Exercise description - Take the lines of the data below from the very first through the line containing "Scalp being wiped" and output them exactly, pictures excluded.

Recorded data:
Content starts

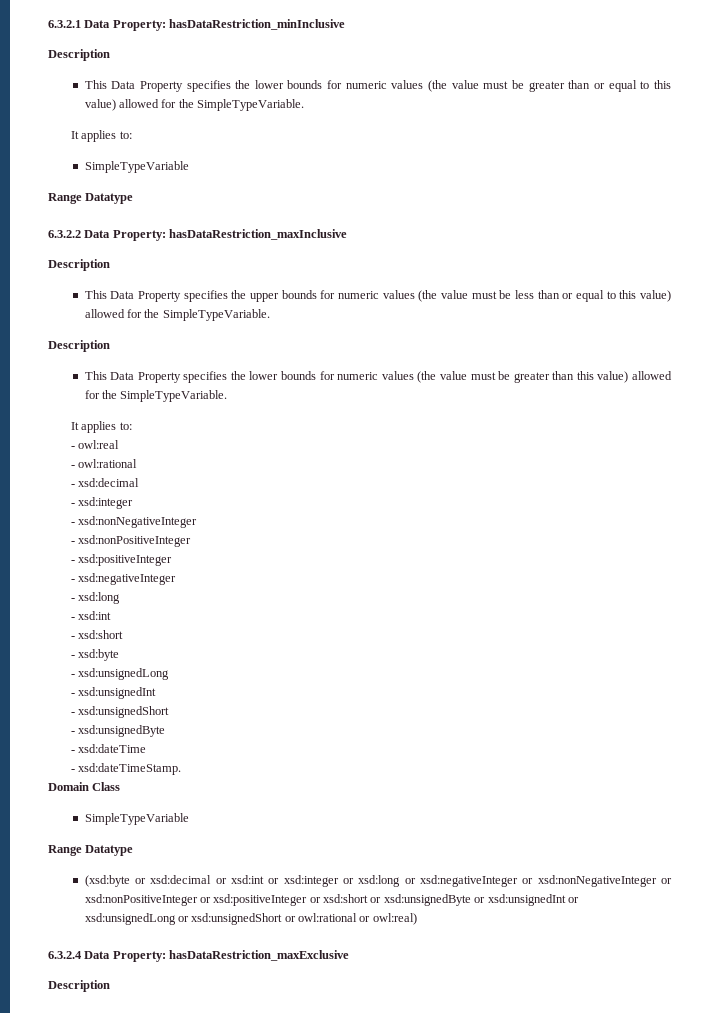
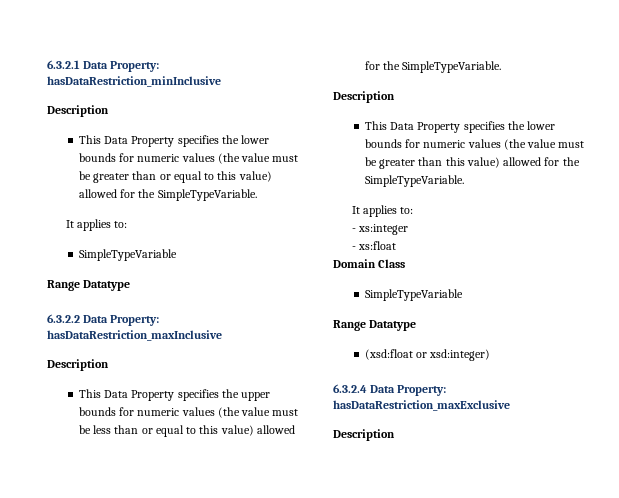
- - owl:real
- - owl:rational
- - xsd:decimal
- - xsd:integer
- - xsd:nonNegativeInteger
- - xsd:nonPositiveInteger
- - xsd:positiveInteger
- - xsd:negativeInteger
- - xsd:long
- - xsd:int
- - xsd:short
- - xsd:byte
- - xsd:unsignedLong
- - xsd:unsignedInt
- - xsd:unsignedShort
- - xsd:unsignedByte
- - xsd:dateTime
- - xsd:dateTimeStamp.
+ - xs:integer
+ - xs:float
- (xsd:byte or xsd:decimal or xsd:int or xsd:integer or xsd:long or xsd:negativeInteger or xsd:nonNegativeInteger or xsd:nonPositiveInteger or xsd:positiveInteger or xsd:short or xsd:unsignedByte or xsd:unsignedInt or xsd:unsignedLong or xsd:unsignedShort or owl:rational or owl:real)
+ (xsd:float or xsd:integer)

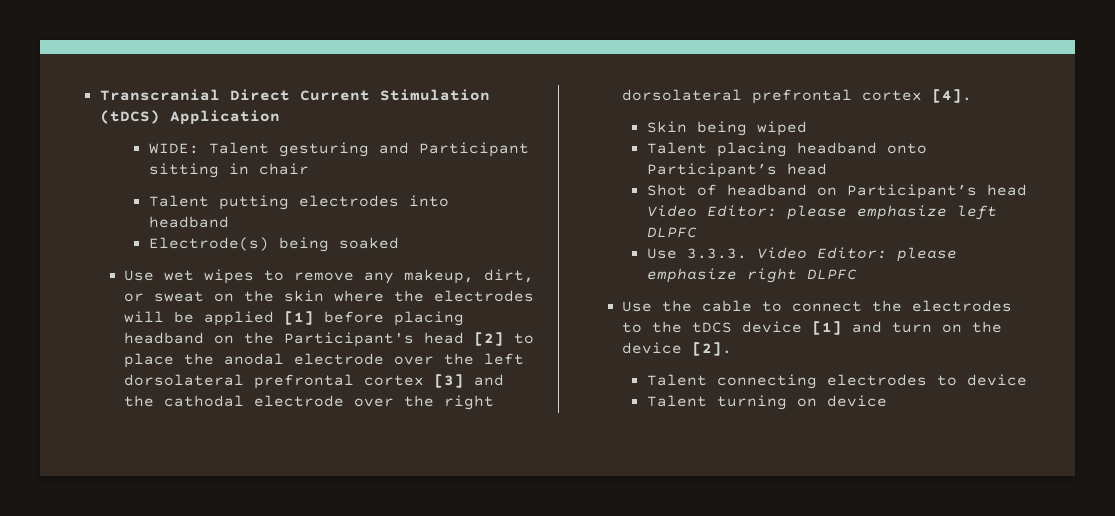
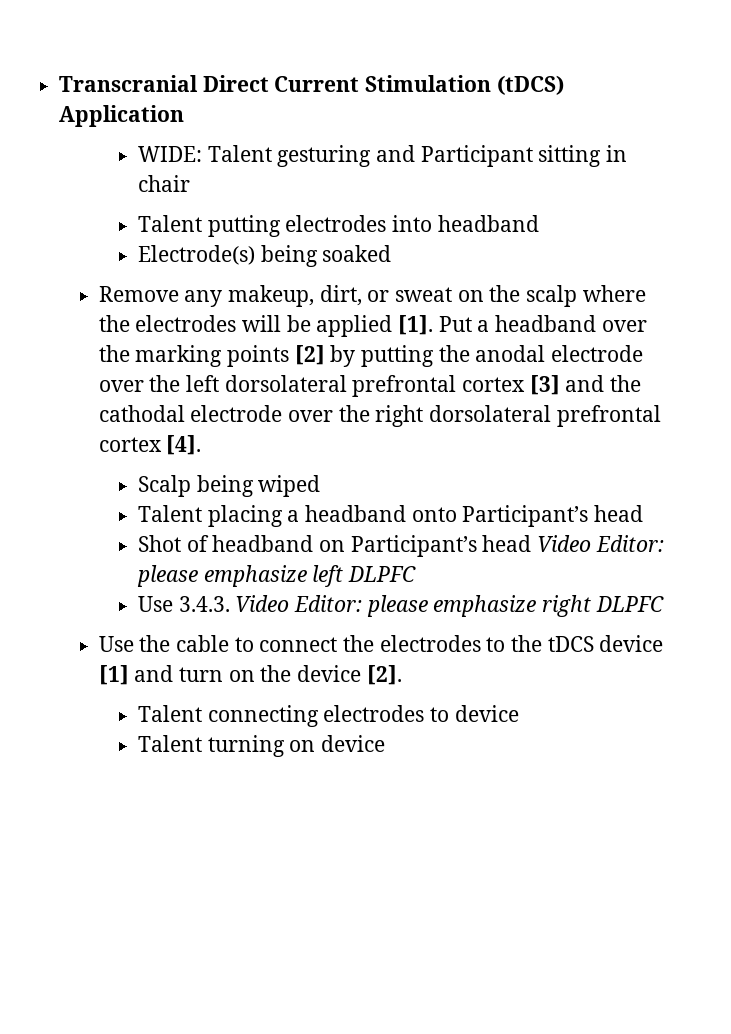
- Use wet wipes to remove any makeup, dirt, or sweat on the skin where the electrodes will be applied [1] before placing headband on the Participant's head [2] to place the anodal electrode over the left dorsolateral prefrontal cortex [3] and the cathodal electrode over the right dorsolateral prefrontal cortex [4].
+ Remove any makeup, dirt, or sweat on the scalp where the electrodes will be applied [1]. Put a headband over the marking points [2] by putting the anodal electrode over the left dorsolateral prefrontal cortex [3] and the cathodal electrode over the right dorsolateral prefrontal cortex [4].
- Skin being wiped
+ Scalp being wiped
- Talent placing headband onto Participant’s head
+ Talent placing a headband onto Participant’s head
- Use 3.3.3. Video Editor: please emphasize right DLPFC
+ Use 3.4.3. Video Editor: please emphasize right DLPFC

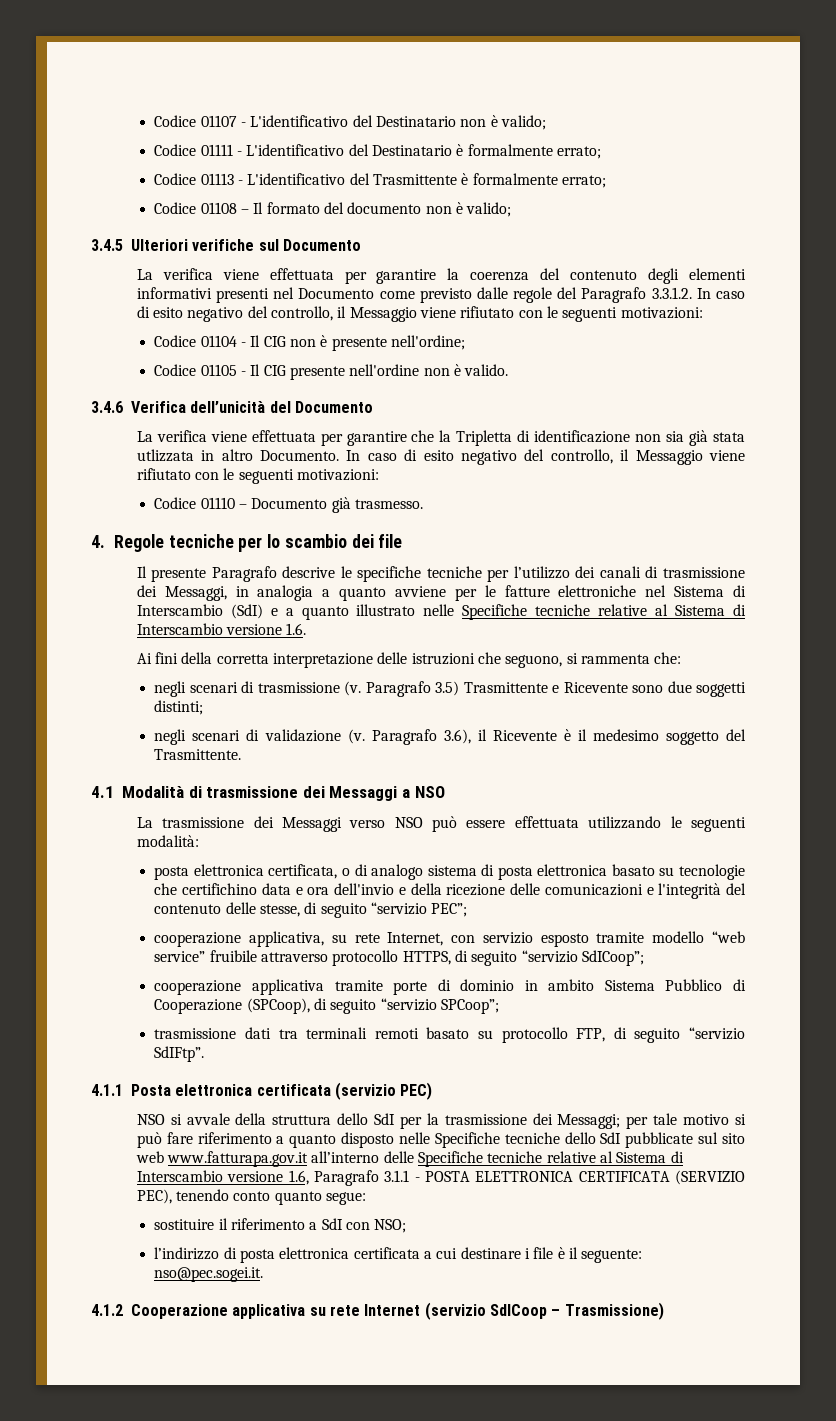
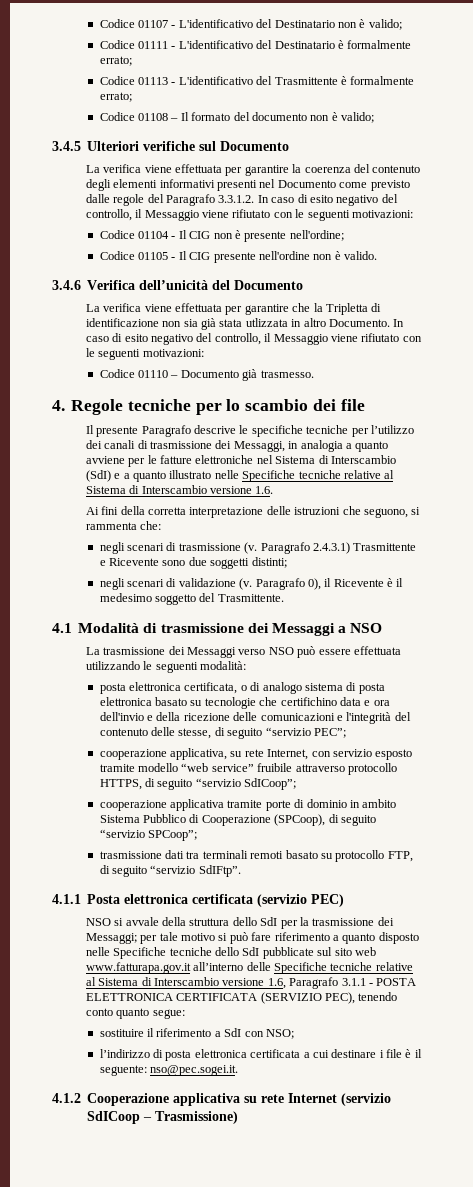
- Paragrafo 3.5) Trasmittente e Ricevente sono due soggetti distinti;
+ Paragrafo 2.4.3.1) Trasmittente e Ricevente sono due soggetti distinti;
- Paragrafo 3.6), il Ricevente è il medesimo soggetto del Trasmittente.
+ Paragrafo 0), il Ricevente è il medesimo soggetto del Trasmittente.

Content ends

Answer space -
- - owl:real
- - owl:rational
- - xsd:decimal
- - xsd:integer
- - xsd:nonNegativeInteger
- - xsd:nonPositiveInteger
- - xsd:positiveInteger
- - xsd:negativeInteger
- - xsd:long
- - xsd:int
- - xsd:short
- - xsd:byte
- - xsd:unsignedLong
- - xsd:unsignedInt
- - xsd:unsignedShort
- - xsd:unsignedByte
- - xsd:dateTime
- - xsd:dateTimeStamp.
+ - xs:integer
+ - xs:float
- (xsd:byte or xsd:decimal or xsd:int or xsd:integer or xsd:long or xsd:negativeInteger or xsd:nonNegativeInteger or xsd:nonPositiveInteger or xsd:positiveInteger or xsd:short or xsd:unsignedByte or xsd:unsignedInt or xsd:unsignedLong or xsd:unsignedShort or owl:rational or owl:real)
+ (xsd:float or xsd:integer)

- Use wet wipes to remove any makeup, dirt, or sweat on the skin where the electrodes will be applied [1] before placing headband on the Participant's head [2] to place the anodal electrode over the left dorsolateral prefrontal cortex [3] and the cathodal electrode over the right dorsolateral prefrontal cortex [4].
+ Remove any makeup, dirt, or sweat on the scalp where the electrodes will be applied [1]. Put a headband over the marking points [2] by putting the anodal electrode over the left dorsolateral prefrontal cortex [3] and the cathodal electrode over the right dorsolateral prefrontal cortex [4].
- Skin being wiped
+ Scalp being wiped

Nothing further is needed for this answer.